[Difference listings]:
'''
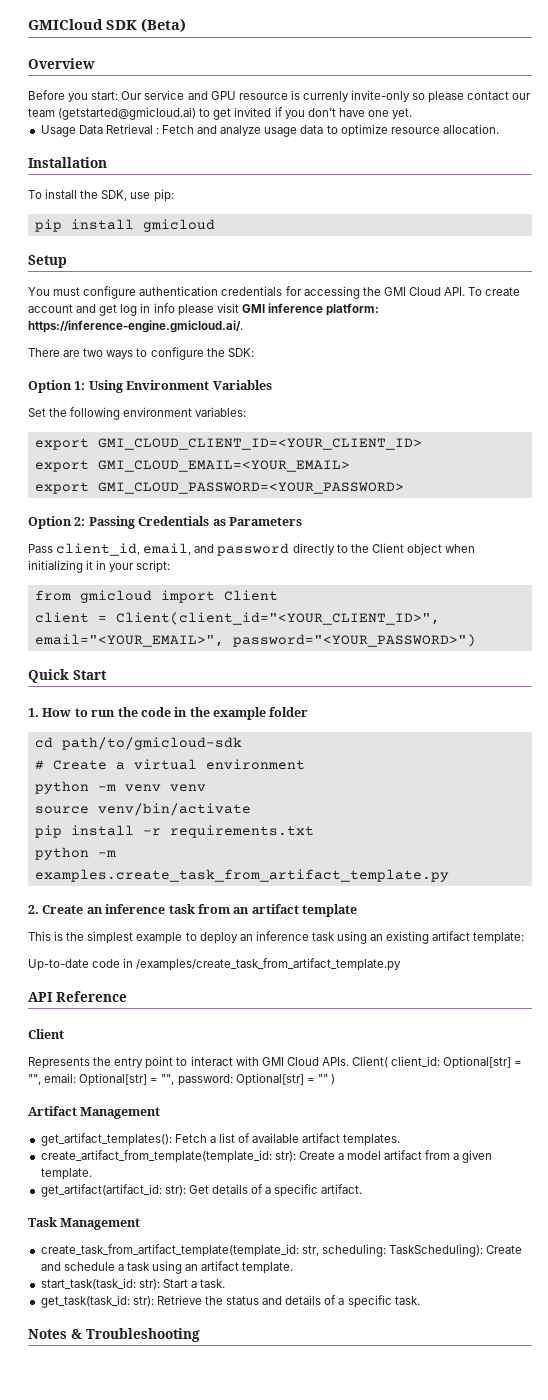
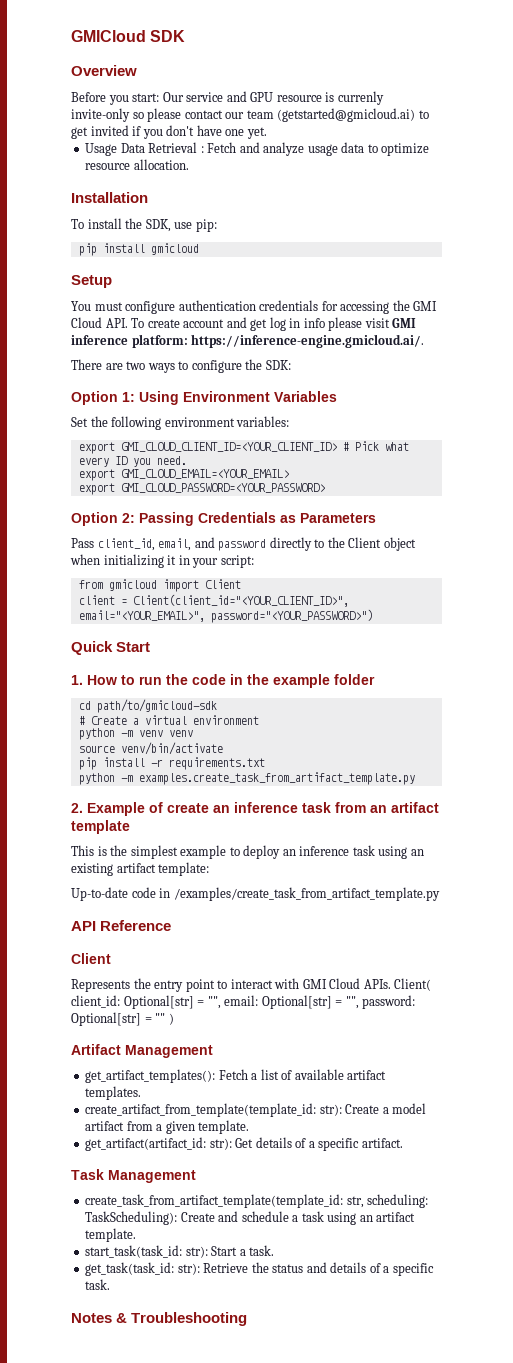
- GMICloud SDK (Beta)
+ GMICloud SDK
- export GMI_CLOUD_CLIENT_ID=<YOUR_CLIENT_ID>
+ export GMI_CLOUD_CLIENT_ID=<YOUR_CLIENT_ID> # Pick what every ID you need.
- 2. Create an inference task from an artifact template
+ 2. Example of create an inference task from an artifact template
'''
[Task to complete]: An exact copy of the line containing "ID you need." and all lines after it, through the last line of the entries, is the required answer.

[Solution for this task]:
+ export GMI_CLOUD_CLIENT_ID=<YOUR_CLIENT_ID> # Pick what every ID you need.
- 2. Create an inference task from an artifact template
+ 2. Example of create an inference task from an artifact template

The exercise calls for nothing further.